【第393回】 離れない手と離す手

合気道で技をかける際は、ほとんどの場合、手を使って投げたり、抑えたりするだろう。手は体の中でも最も自由自在に動ける部位なので、めちゃめちゃに動かしたり、手の力に頼ったりすることになる。つまり、手は自由自在に動ける反面、その使い方が難しいものである。

合気道では、自ら先に攻撃することはないので、相手がこちらの手を取ったり、正面打ちの場合のように打ってきてから、触れられた手を使って、技をかけることになる。自分から先に手を出して攻めてはならないのである。

しかしながら、合気道の稽古では、相手に手を取られるのではなく、相手に自分の手を取らせる、と思って稽古しなければならない、と教わっている。矛盾でもあるし、攻撃が先行する訳ではないのだが、そう思ってやらないと、確かに手をうまく使うことはできないものだ。

先ずは相手に手を取らせるわけであるが、相手がこちらの手を掴んだり、抑えたりしてくるのは、さらに攻撃を加えるためである。だから、相手に接した瞬間に、相手からその力と気持ちを抜かなければならない。そうしなければ、攻撃側の相手の力と、それに対するこちらの力がぶつかって、争うことになる。

相手の力と気持ちを抜いてしまうには、こちらの手が相手の手に接した瞬間、相手と結んでしまうことである。つまり、相手と一体となることである。二人がひとりになるから、こちらの思うように動けるのである。

この二人が一体になったところから、合気の技を使うことができるようになる。だが、相手と一体となるための結びは、最初に触れた瞬間だけでなく、技の最後に相手が倒れるまで、その結びから離れないようにしなければならない。

技の途中で、相手が持ったり触ったりしている自分の手が、相手の手や接点から離れてしまうのは、絶対に避けたいことである。それでは、一体化していた相手と分離することになり、相手がまた自由になるので、解放された相手は再び攻撃や悪戯をしてくることができて、危険になるからである。

技をかけて手が離れるのは、いろいろと原因がある。

など等である。

技をかける際は、自分の手が相手から離れないように手を使うのだが、反対に、相手から手を離さなければならない場合もある。これも、意外と難しいものである。例えば、片手取り小手返しなどで相手にしっかりとつかまれている手を離す、いわゆる手解きをする場合、しっかり持たれると、持たれた手は容易には離れないものである。

稽古していて気がついたことだが、技をかけるとき離れる手になる人は、しっかり握られると、その手を離すことができないようである。どうも離れる手と離す手は比例しているようで、離れない手が使える程度にしか、小手返しなどでの離れる手が使えないように思える。

以前は稽古で、しっかり握らせた手を外す、いわゆる手解きの稽古を、基本準備動作で頻繁にやっていたものだ。だが、最近はほとんど行われなくなっている。手解きは柔術で最初に学ぶことであるといわれているが、昔から芸道の初歩を学ぶことを手解きを受けるというぐらい、大事な基本の稽古である。

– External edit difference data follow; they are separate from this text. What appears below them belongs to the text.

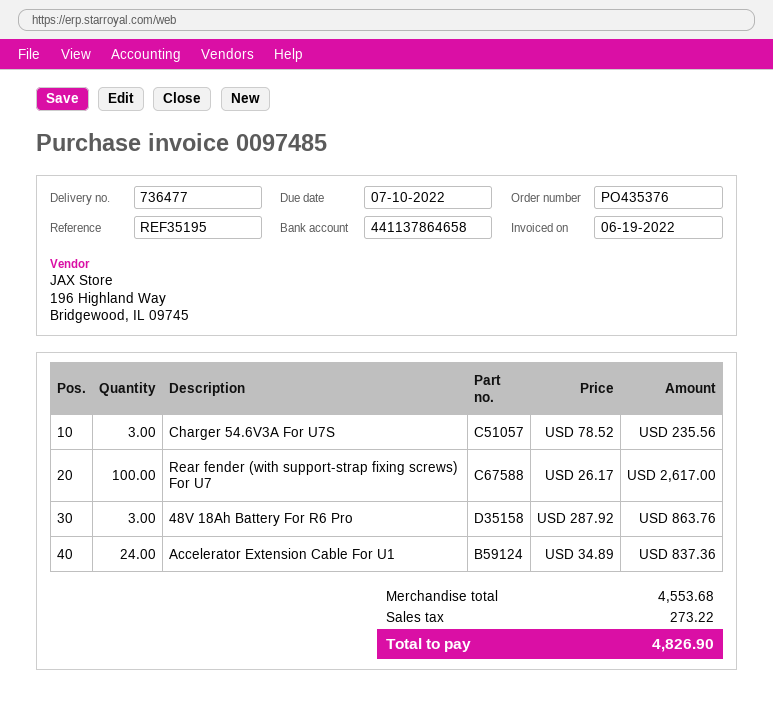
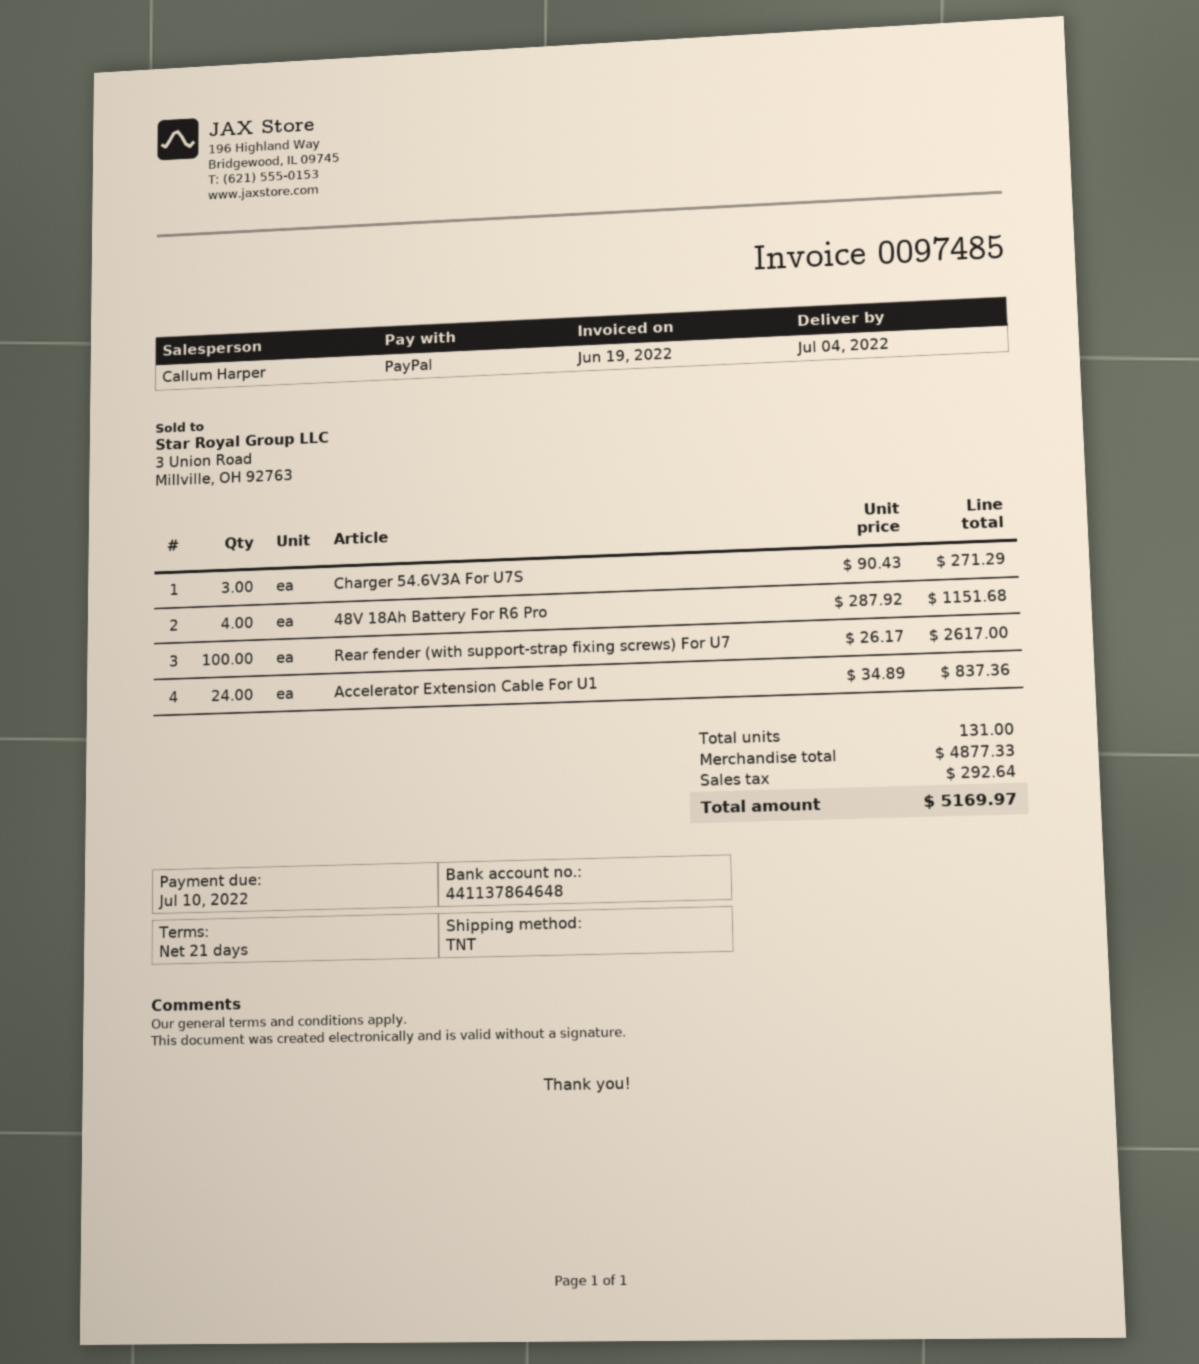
bank account: 441137864658 -> 441137864648
Charger 54.6V3A For U7S: 3 x 78.52 = 235.56 -> 3 x 90.43 = 271.29
48V 18Ah Battery For R6 Pro: 3 x 287.92 = 863.76 -> 4 x 287.92 = 1151.68
subtotal: 4553.68 -> 4877.33
tax: 273.22 -> 292.64
total: 4826.90 -> 5169.97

相手にしっかりつかませた手を解くのも、容易ではない。手を離さないように手を使うのと同じく、手解きをするためには、やるべきこととやってはいけない事がある。
つかまれている手を解こうと、手を押したり引いたりしても、解けないものだ。まずは、相手のつかんでいる手に、くっついてしまうことである。
そして、手を先に動かすのではなく、腰腹で手を使うのである。
手を直線的に使っても、手は解けないものである。手はやはり、螺旋で円くつかわなければならない。
片手で難しい場合は、両手を螺旋で同時に円く使うことである。つかまれてない方の手で、つかんでいる相手の手を切るように使うのである。
手には充実した力と気持ちが流れていなければならない。
など等である。

つまり、離れない手も離れる手・解く手も、使い方は同じなのである。だから、手が離れてしまえば、しっかりつかまれると解けなくなる訳である。

どちらもうまくできるように、手が離れないよう、そして手が解けるように、稽古していかなければならない。